Originally proposed at https://bugzilla.redhat.com/show_bug.cgi?id=525545.
you could also use the SEEK_HOLE/SEEK_DATA interface which linux added recently.
This would have the advantage of being Solaris-compatible.
Using FIEMAP has some real potential problems if the file was just recently written (and has blocks which were recently written, and where their final location on disk has not been determined yet). You can work around this using the explicitly or implicitly forcing an fsync if this case is found, but supporting SEEK_HOLE/SEEK_DATA avoids this problem. The tradeoff is that only the very latest kernels support SEEK_HOLE/SEEK_DATA.
I would like to include support for SEEK_HOLE and SEEK_DATA in rsync's --sparse code, but the rsync protocol doesn't yet support indicating holes in the data between the sender and the receiver (the receiver just scans for zeros and leaves holes when they are found).

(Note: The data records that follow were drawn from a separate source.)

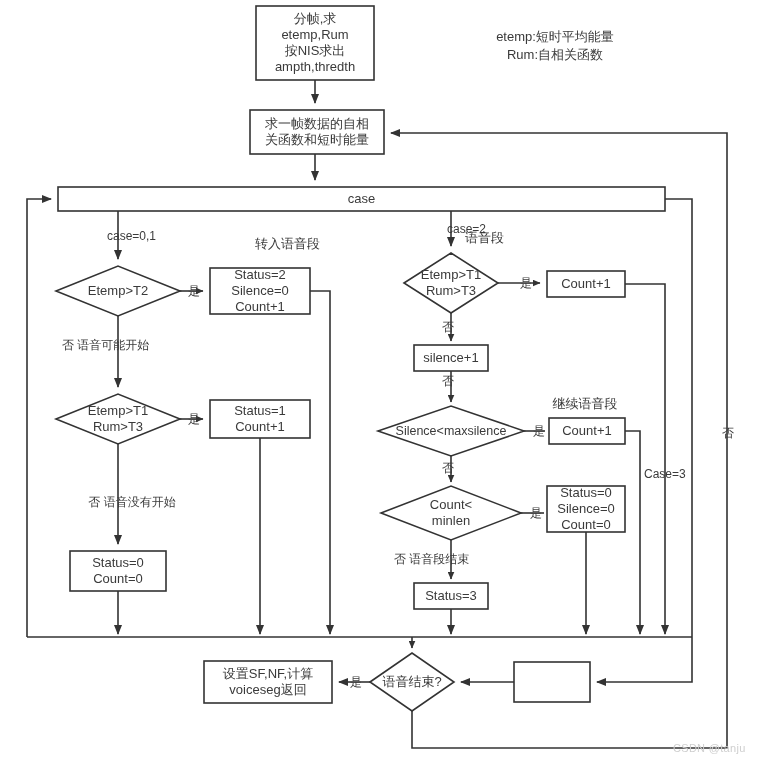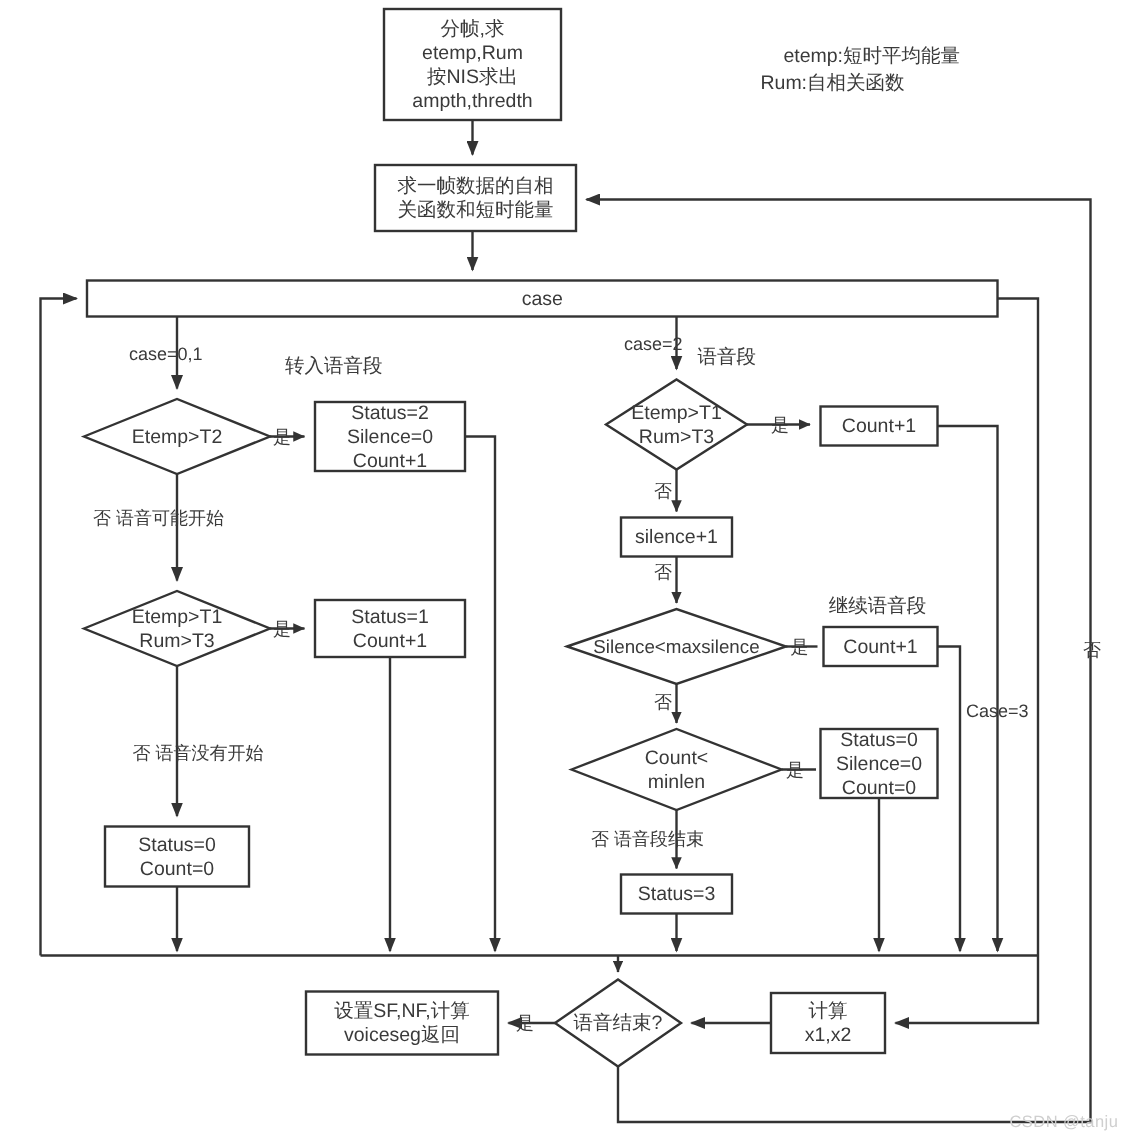--- a/index.html
+++ b/index.html
@@ -234,7 +234,7 @@
   <div class="node-text" style="left:204px; top:661px; width:128px; height:42px;">设置SF,NF,计算
 voiceseg返回</div>
 
-  <div class="note-text" style="left:470px; top:28px; width:170px;text-align:right;">etemp:短时平均能量</div>
+  <div class="note-text" style="left:470px; top:28px; width:170px;">etemp:短时平均能量</div>
   <div class="note-text" style="left:470px; top:46px; width:170px;">Rum:自相关函数</div>
 
   <div class="edge-label" style="left:86px; top:229px; width:70px;">case=0,1</div>

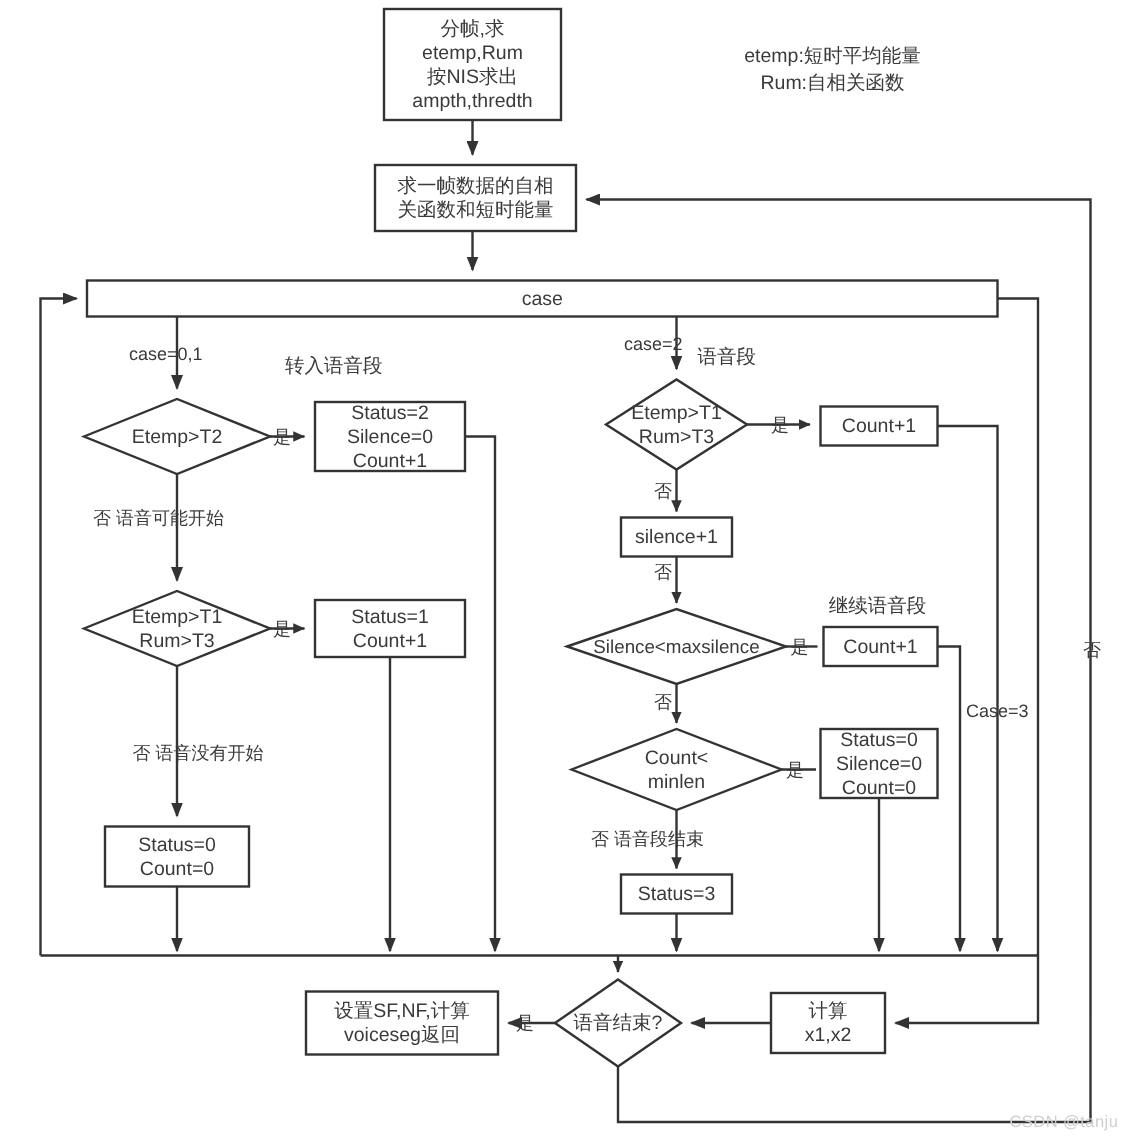--- a/index.html
+++ b/index.html
@@ -40,7 +40,7 @@
     font-size: 12px;
     line-height: 14px;
     white-space: pre-line;
-    text-align: left;
+    text-align: right;
     pointer-events: none;
   }
   .note-text {

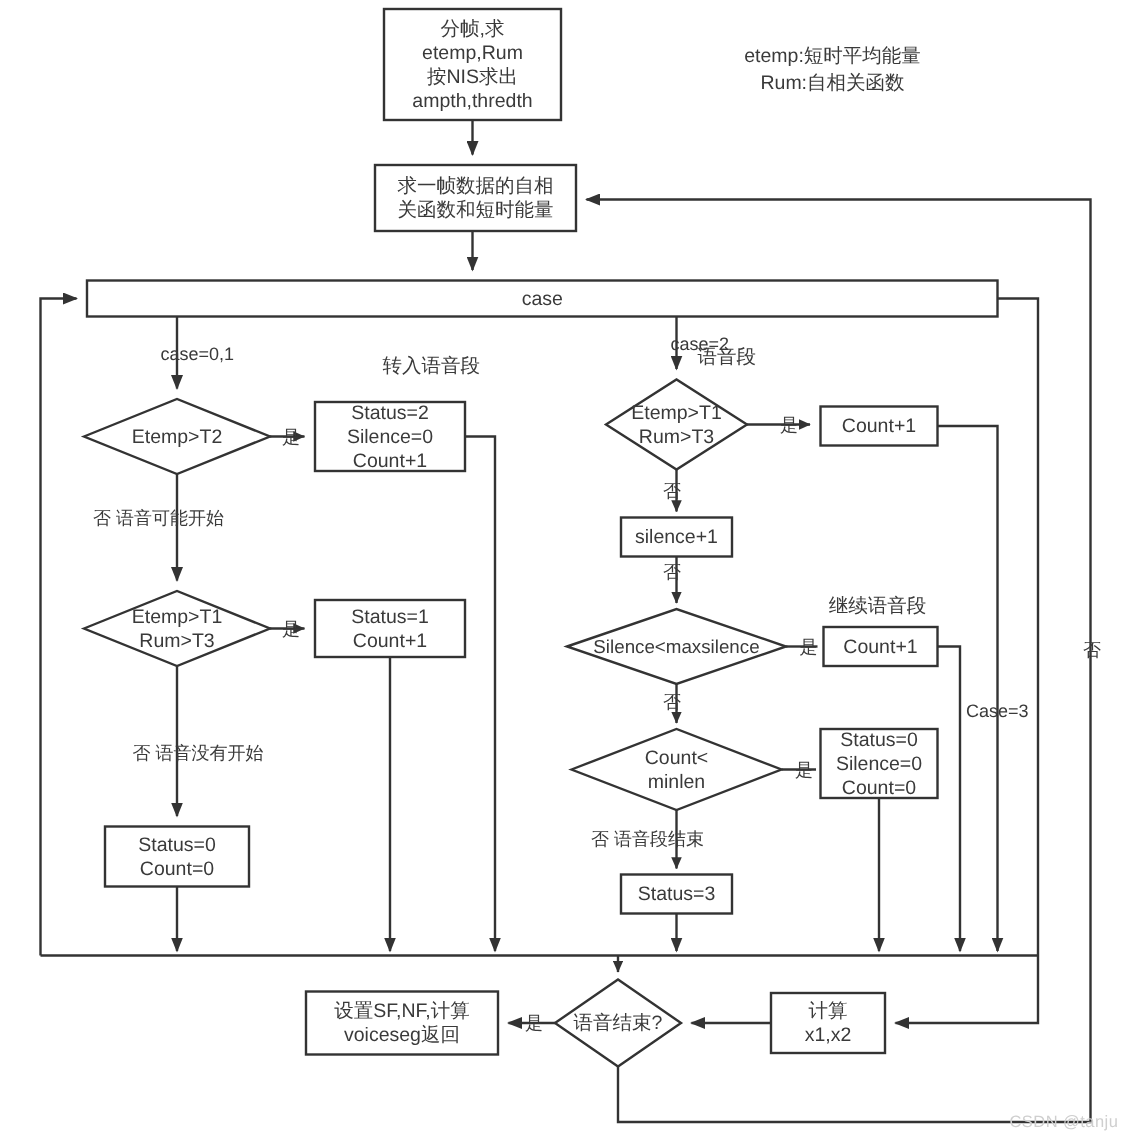--- a/index.html
+++ b/index.html
@@ -226,8 +226,6 @@
 
   <div class="node-text" style="left:414px; top:583px; width:74px; height:26px;">Status=3</div>
 
-  <div class="node-text" style="left:514px; top:662px; width:76px; height:40px;">计算
-x1,x2</div>
 
   <div class="node-text" style="left:364px; top:670px; width:96px; height:24px;">语音结束?</div>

We'd also need configure support (if it can be compiled) and run-time support (if the current kernel supports the feature and detection if the source filesystem supports it too).
I'll look into this at some point. Patches welcomed.
(In reply to comment #3)
> the rsync protocol doesn't yet support indicating holes in the data
> between the sender and the receiver (the receiver just scans for zeros and
> leaves holes when they are found).
Strictly speaking, the protocol issue is orthogonal and is covered by bug 5801.